====== Information ======
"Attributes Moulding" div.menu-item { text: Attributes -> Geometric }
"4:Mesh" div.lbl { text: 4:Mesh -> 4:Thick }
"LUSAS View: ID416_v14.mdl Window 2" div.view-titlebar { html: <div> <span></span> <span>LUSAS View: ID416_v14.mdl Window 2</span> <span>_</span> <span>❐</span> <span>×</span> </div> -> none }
======
====== Information ======
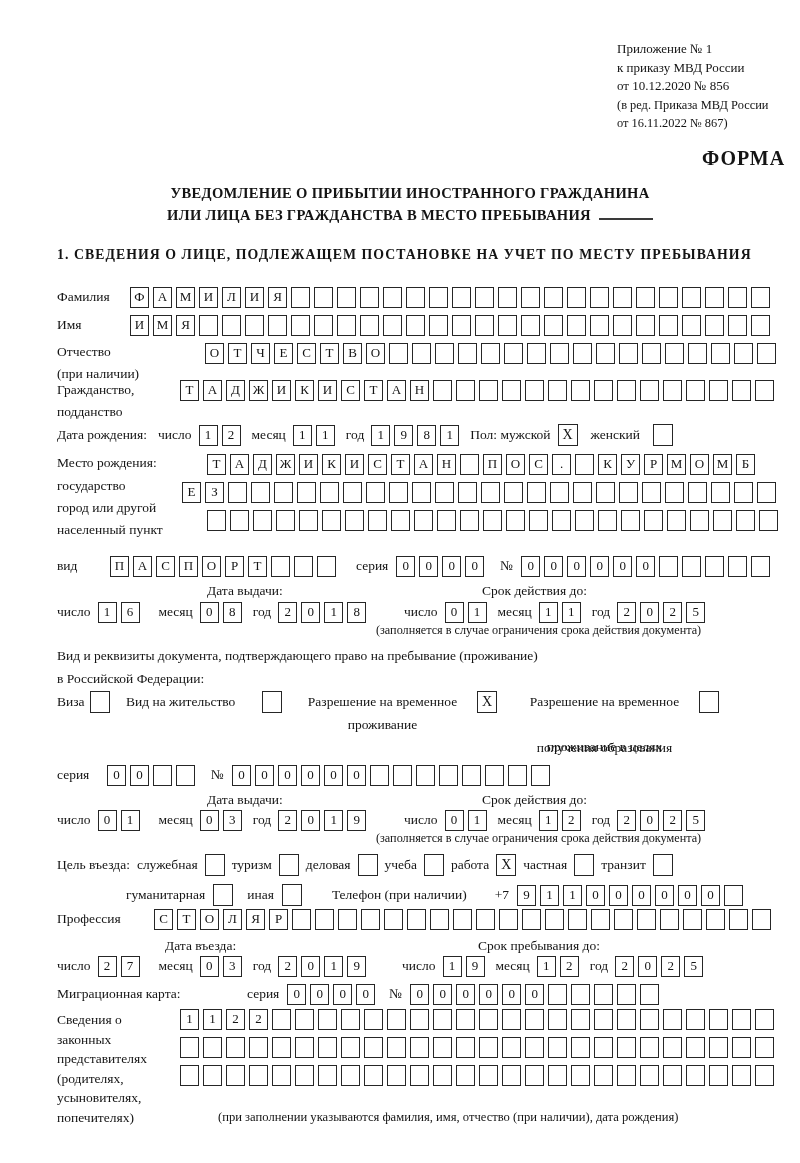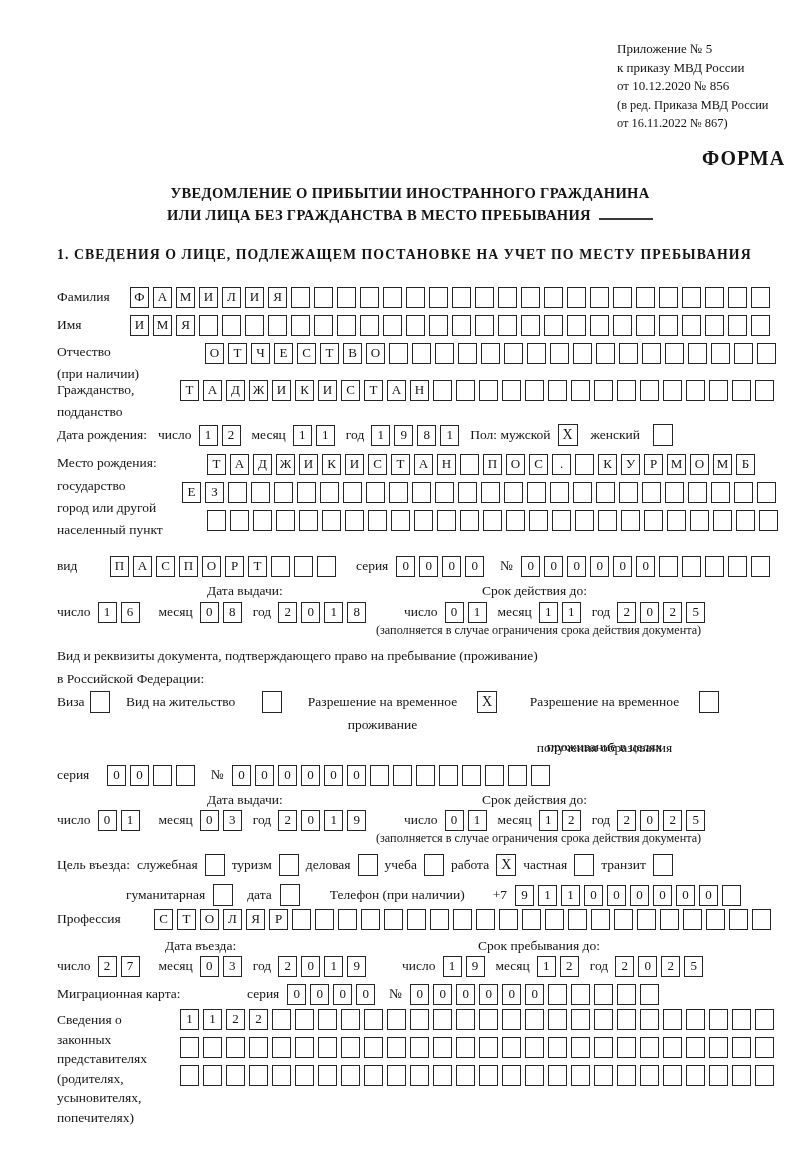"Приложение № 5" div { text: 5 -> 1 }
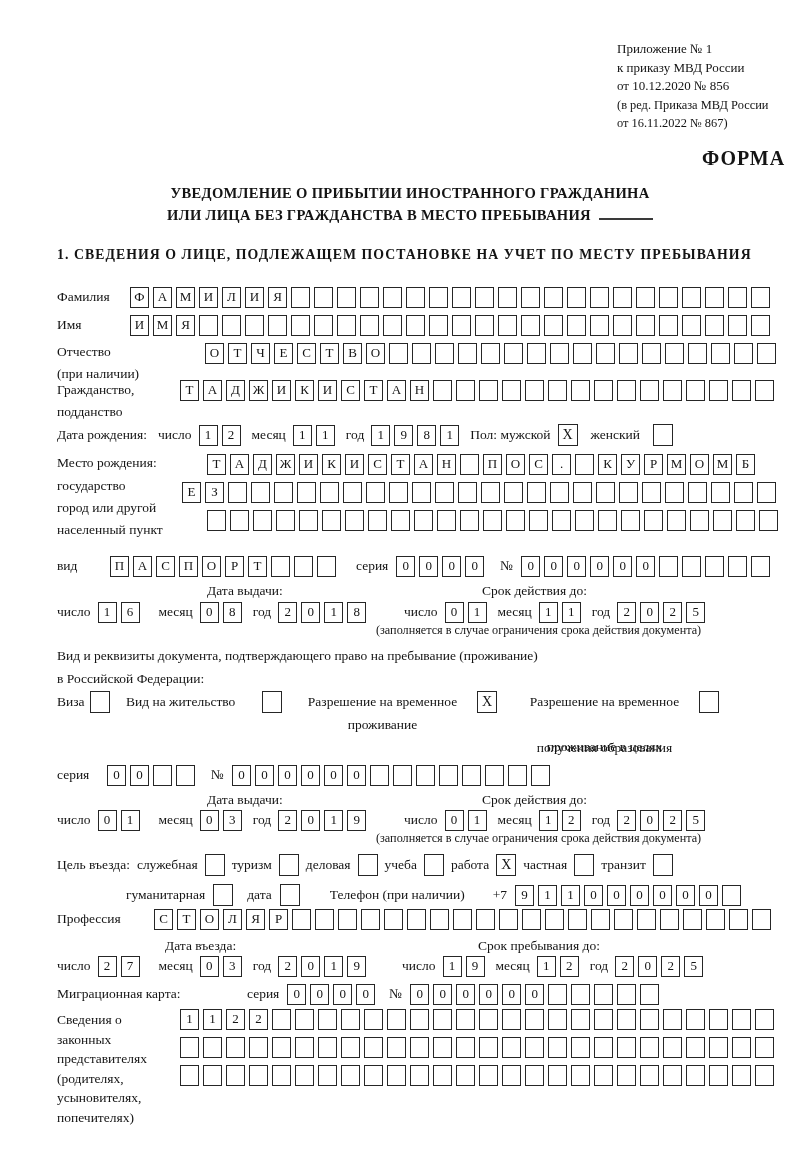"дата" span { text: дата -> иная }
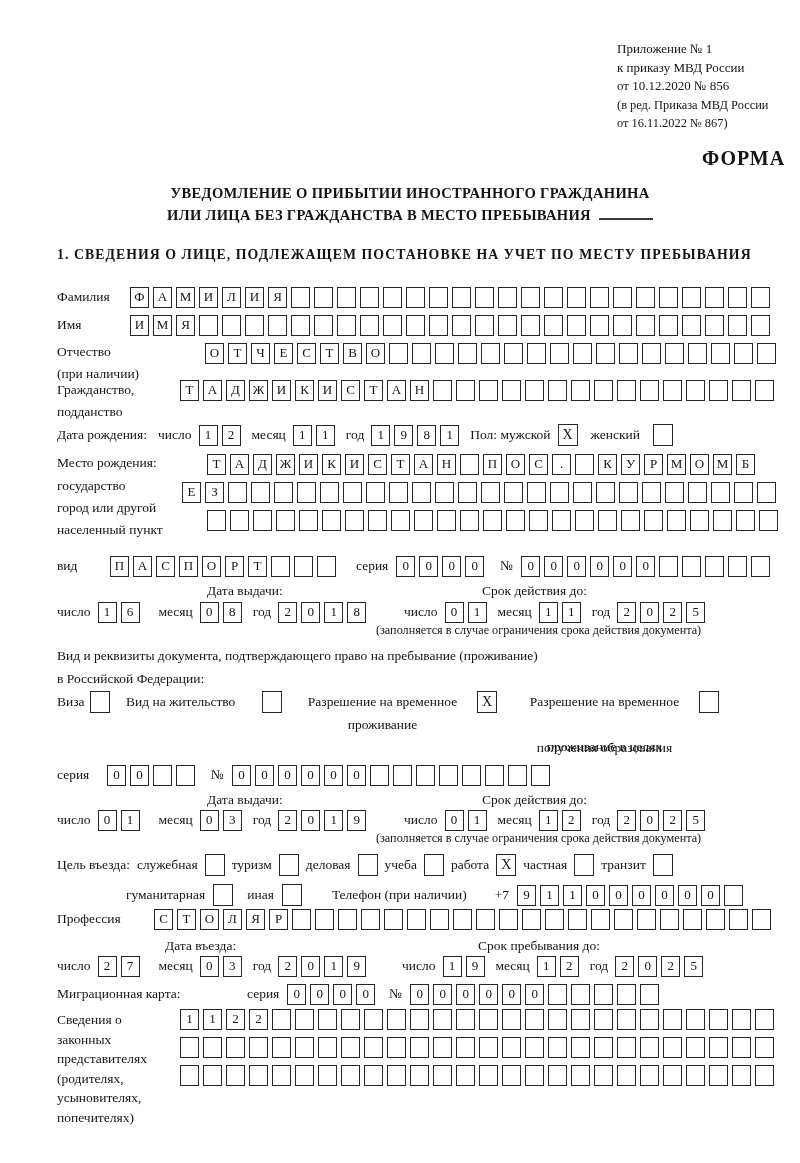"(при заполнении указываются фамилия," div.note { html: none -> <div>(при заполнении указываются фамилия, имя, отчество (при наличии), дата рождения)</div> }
======
====== Information ======
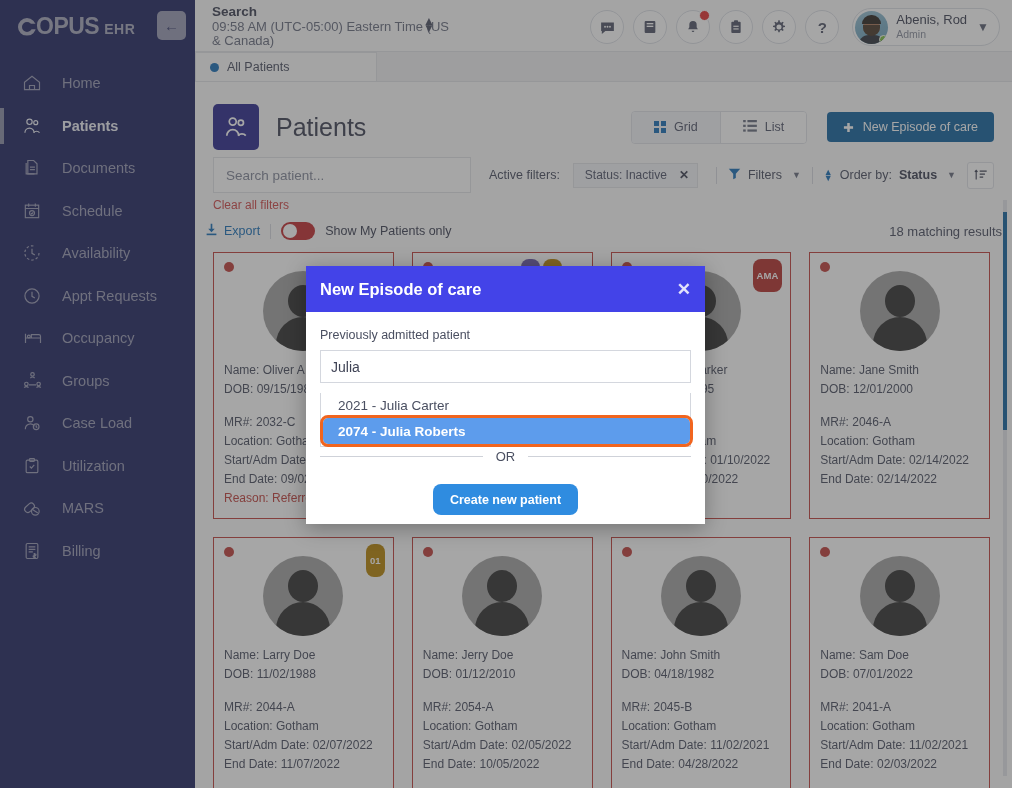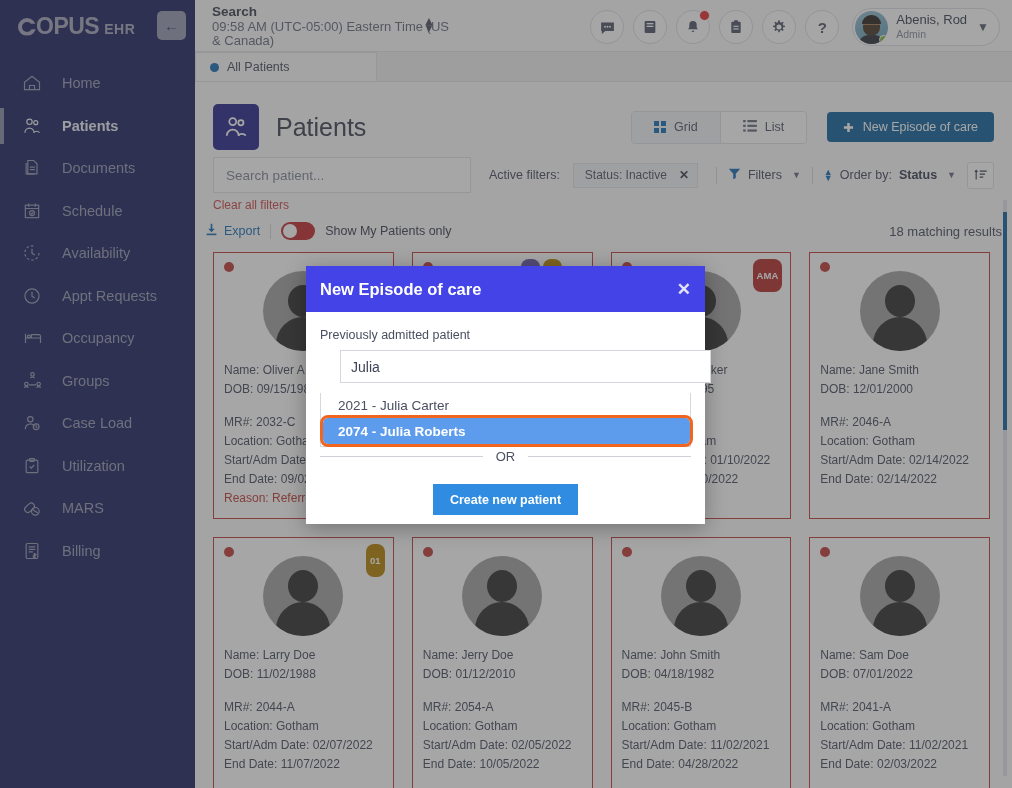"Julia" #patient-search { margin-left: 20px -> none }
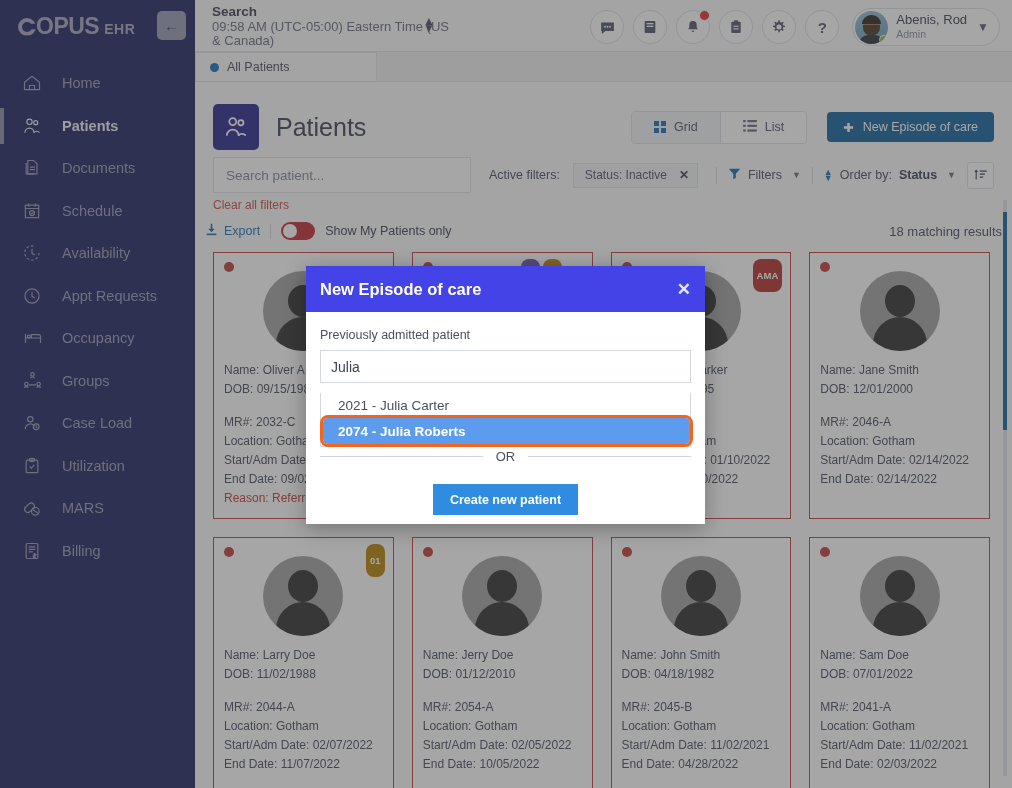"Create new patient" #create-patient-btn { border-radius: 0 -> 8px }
======
Retype only this portion of the data above: the line containing "text: Attributes ->", the line containing "html: <div> <span></span>", and all lines between them, exactly.

* Written solution *
"Attributes Moulding" div.menu-item { text: Attributes -> Geometric }
"4:Mesh" div.lbl { text: 4:Mesh -> 4:Thick }
"LUSAS View: ID416_v14.mdl Window 2" div.view-titlebar { html: <div> <span></span> <span>LUSAS View: ID416_v14.mdl Window 2</span> <span>_</span> <span>❐</span> <span>×</span> </div> -> none }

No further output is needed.